Our study was a retrospective cohort analysis across two tertiary hospital sites involving the review of prior renal biopsy results that had been given the histological diagnosis of FSGS on light microscopy and how many of these samples subsequently went on to be processed for electron microscopy. In addition, of those samples that were subjected to electron microscopy, we reviewed how many displayed evidence of a potential type IV collagen disorder. This project had ethics approval through Barwon Health’s Research Ethics Governance and Integrity unit and the Royal Brisbane and Women’s Hospital Human Research and Ethics Committee (HREC 18/131 and HREC/18/QRBW/258, respectively). Participants consent was waived by both ethics committees due to the negligible risk nature of data acquisition via retrospective datasets already maintained on electronic health records at both institutions.
Patients aged over the age of 18 who received a histological diagnosis of FSGS on native kidney biopsy during the time period of January 1st 2008 until July 31st 2018 at the first participating hospital and from the 1st of October 2013 until the 29th of December 2018 at the second were eligible to be included in the retrospective audit. Participants were excluded from the audit if they were less than 18 years of age, underwent kidney transplant biopsy, were defined clinically to have secondary FSGS as opposed to primary disease, received their diagnosis of FSGS or underwent a renal biopsy and pathological review outside of the prespecified time period for each institution.
Samples for biopsy were placed in the following fixatives for processing; formalin for light microscopy, saline soaked gauze with freezing for immunofluorescence, and glutaraldehyde for electron microscopy. Samples for light microscopy are embedded and sectioned at 2- to 3-µm thickness with hematoxylin-eosin, Jones silver, periodic acid-schiff and trichrome staining performed. Immunofluorescence samples are sectioned within a cryostat and placed on prelabelled air-dried slides of the antigen in question. Electron microscopy tissue is processed into plastic, trimmed, cut into a 1-µm section and stained with toludine blue. The images are reviewed in a digital medium14.
A search strategy was developed for this retrospective cohort study to identify appropriate patients through local electronic medical record systems using the search term ‘focal segmental glomerulosclerosis’ with the AND operator to combine with ‘glomerulonephritis’ or ‘hereditary nephritis’. These patient results were subsequently reviewed for evidence of a previous percutaneous renal biopsy and report. The data were independently extracted from the included patients by the primary reviewer and collated in a Microsoft Excel document that included information on age, primary diagnosis, included use of electron microscopy and any changes that may be consistent with an underlying collagen disorder including thinning, lamellation and fraying of the GBM. The data extracted was verified by the other three co-authors with all discrepancies resolved through discussion and consensus.

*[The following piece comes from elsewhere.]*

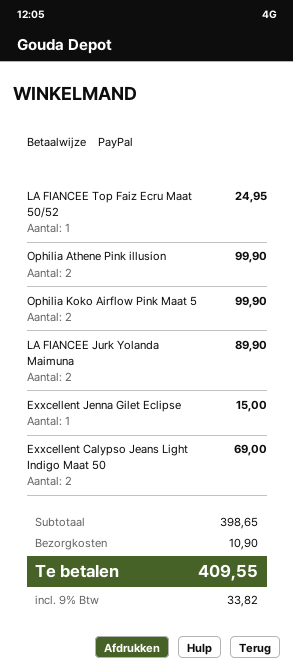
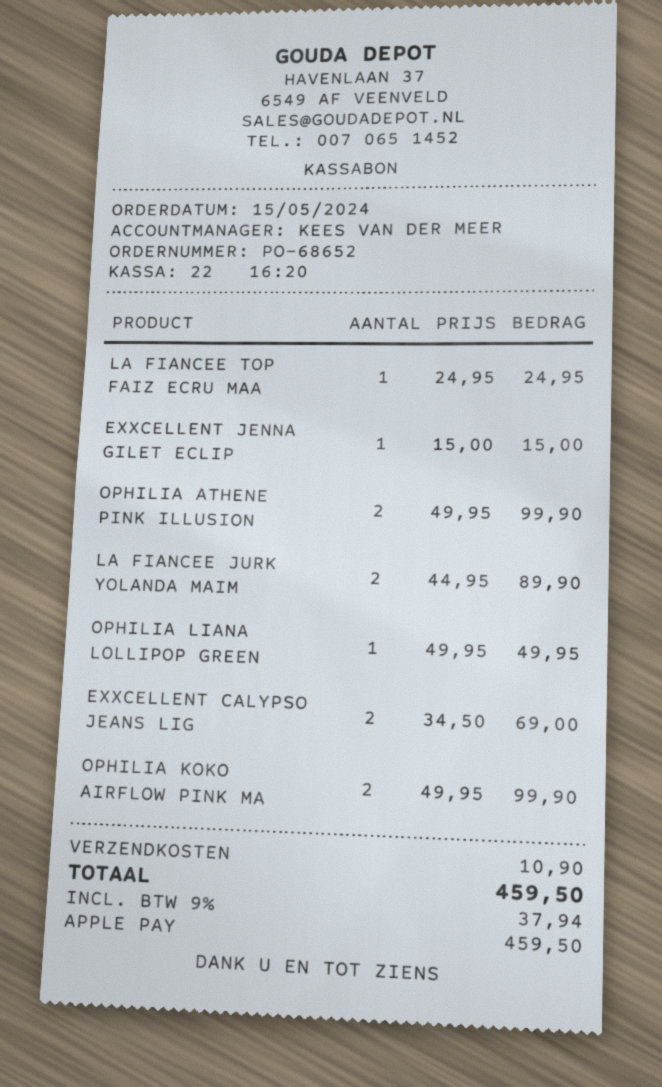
payment method: PayPal -> Apple Pay
OPHILIA LIANA LOLLIPOP GREEN: none -> 1 for 49.95
tax: 9% = 33.82 -> 9% = 37.94
total: 409.55 -> 459.50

From January 2008 through to July 2018 at the first centre and October 2013 until December 2018 at the second, a total of 43 patients were identified as having primary FSGS. The baseline characteristics of the study cohort are provided in Table 1. The median age was 49 years and the patients were predominantly male (55%). The most common underlying histological diagnosis reported in the renal biopsy clinical pathology reports was FSGS not otherwise specified (NOS), followed by familial FSGS with no underlying genetic disorder ascertained. There were small numbers of the cellular, collapsing, perihilar and tip FSGS variants noted. The two most common stages of CKD at the time of presentation were I and III. The results extracted and analyses in this study are available as Underlying data15.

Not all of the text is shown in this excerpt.